そのうち我が家を会場に、すき焼き会をしたいと思っていたが、気付いたら卒業してしまった。いつか開催したいと思うが、このコロナ禍の御時世ではしばらくは難しそうである。いつか5人で集まれる日がくるまでとりあえず私は部屋を海にしたい。

部屋をシーライクにしたい

コロナ禍の昨今、暇を持て余している。

暇過ぎてネトフリに入り、huluに入り、ネトフリと間違えて加入したU-NEXTもそのまま継続している。当たり前のようにアマプラも利用している。暇だったのでそのままブログを開設した。ブログを書けるのは人間の特権だと思ったからだ。犬猫には出来まい。私は古い友人から「動物に例えるとイグアナ」と度々言われていたが、果たしてイグアナが突発的にはてなブログを開設し記事を投稿出来るだろうか?イグアナの知能レベルは知らないが、多分出来ない。ボノボくらいでなきゃ私と同じ土俵には立てないだろう。私は人間だからビールの缶を開けれるし、冷房のスイッチを押せる。明らかに過剰な数の映像配信サービスへの加入も次々と出来る。

高度な知能を持つ私の暇つぶしは終わらない。この夏は旅行もしてないし外飲みも行ってない。昨年までの私なら考えられない生活だ。発散したい。少しでも楽しく日常を彩りたい。イライラや不満を溜め込むのではなく、ええ感じに幸せな感じになって豊かな生活を送りたい。それが大人の生き物だ。大人の余裕あるシティ生活。ここは一つ、モデルルームみたいな部屋づくりをしてみようと思った。

そうゆう訳でまずはコンセプトを決めた。私は水や海が好きだ。水の塊を見ると堪らない気持ちになる。ポケモンになるなら断然水か氷タイプになりたい。

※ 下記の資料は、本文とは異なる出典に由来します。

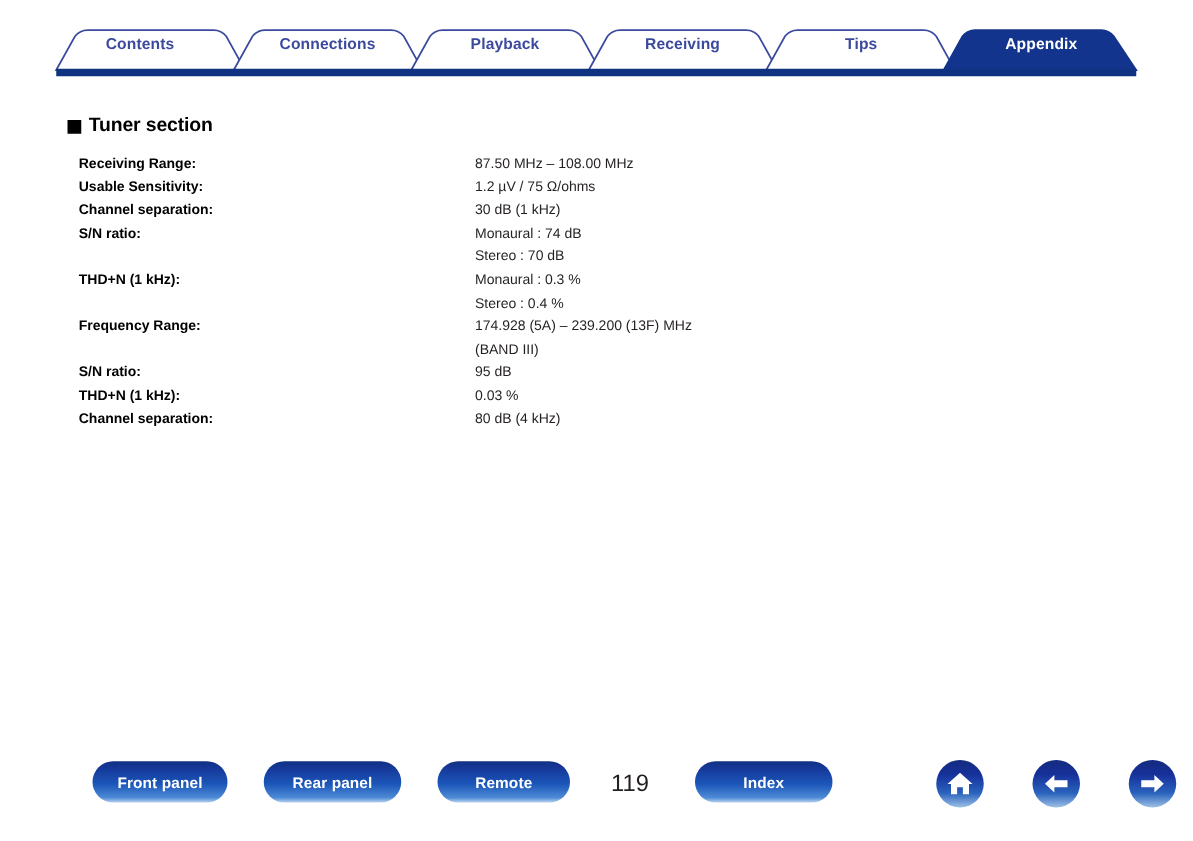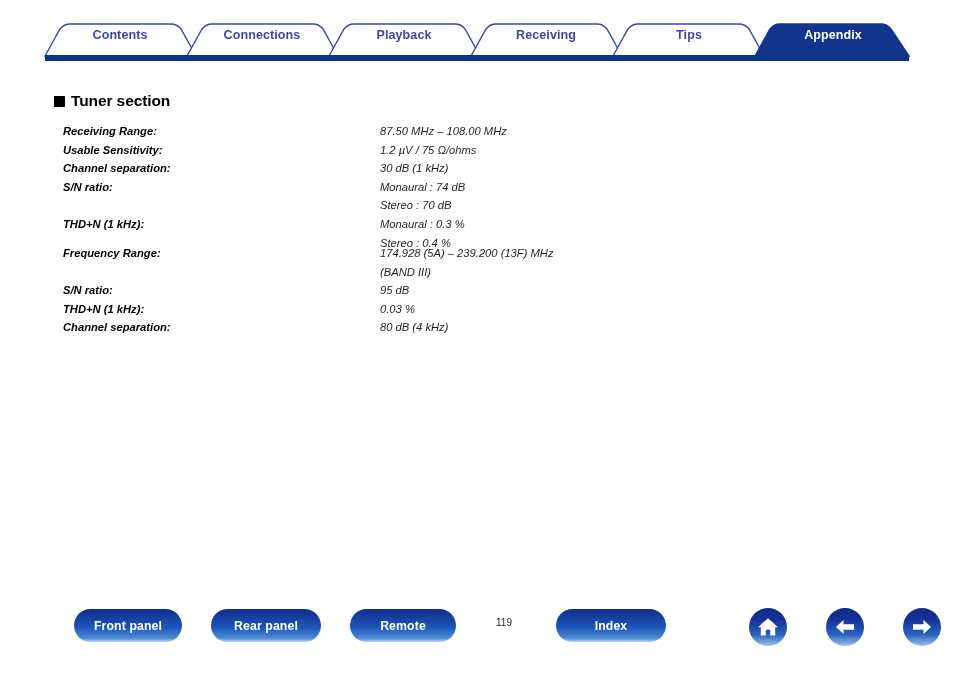"Contents" div.tab-label { left: 120px -> 112px }
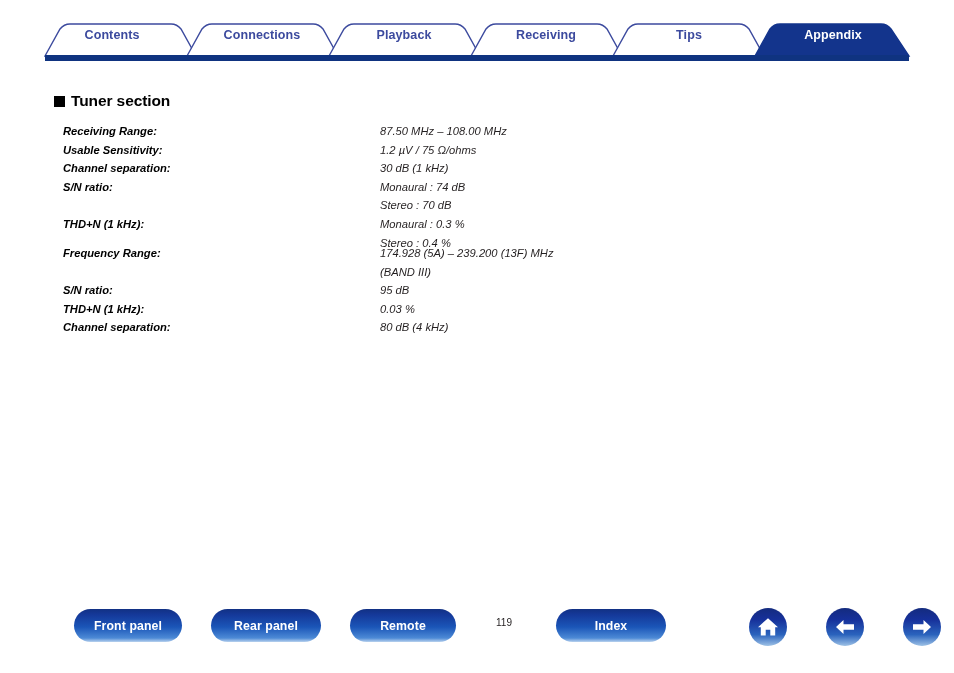"Receiving Range:" .spec-table { font-style: italic -> none; margin-top: 4px -> 12px }
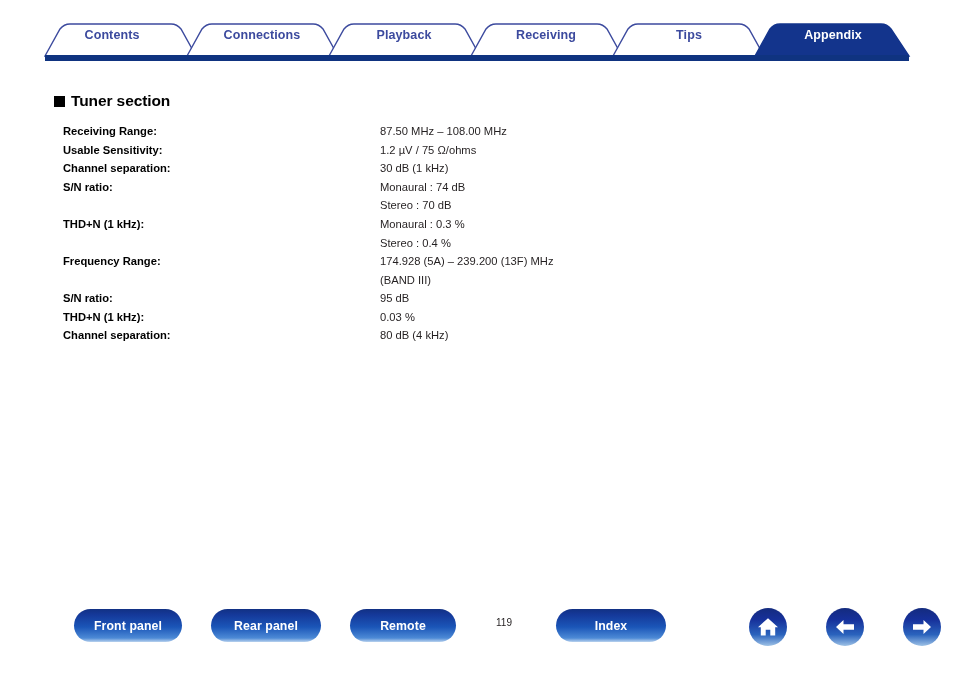"119" .pagenum { font-size: 10px -> 19px }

背中の大砲から水を噴射したい。よし海っぽい部屋に住むぞ。

まずはインテリアだ。丁度昔USJに行った際に衝動買いしたJAWSの鮫フィギュアがある。迷わず棚に飾った。

次にカーテンレースを魚柄にした。可愛い。カーテンも買い替えた。部屋中のカーテンを全て買い替えたから請求額がバグか詐欺を疑うくらい莫大になった。きちんとした店のカーテンは高い。実家暮らしの方はよく知っておいて欲しい。可愛くて実用的なカーテンは高い。給付金がそのままカーテンになった。

鮫フィギュアが置いてあって、魚柄カーテンを吊っていたらだいぶ海になっただろうと思ったが全然そんな感じがしない。潮気が全くない。風が吹かないし波がさざめかない。タイタニックは沈まないし裏切り者を縛って乗せた車も飛び込まない。陸としか思えない。大地讃頌が聞こえる。

魚責めが足りないのでは?と更に魚ステッカーを壁に貼りまくった。そこら中の壁に魚が散布された。しかし一向に陸だ。何故?

まだ魚が足りないのかと悩み始めたので追い魚の用意をしつつ、ひとまず海っぽい部屋の作り方を検索してみた。

「ソファは存在感ある家具なので、青いソファを置くと海っぽくなる」と書いてあった。うちのソファは6月にピンクのものに買い替えたばかりだった。こうして私の夏は終わった。

ベランダにビーチパラソルを広げれば海になるだろうか。しかし我が家のベランダからは青々生い茂る木々が一望できる。言い逃れ出来ない陸が広がっていた。酒飲んで寝よう。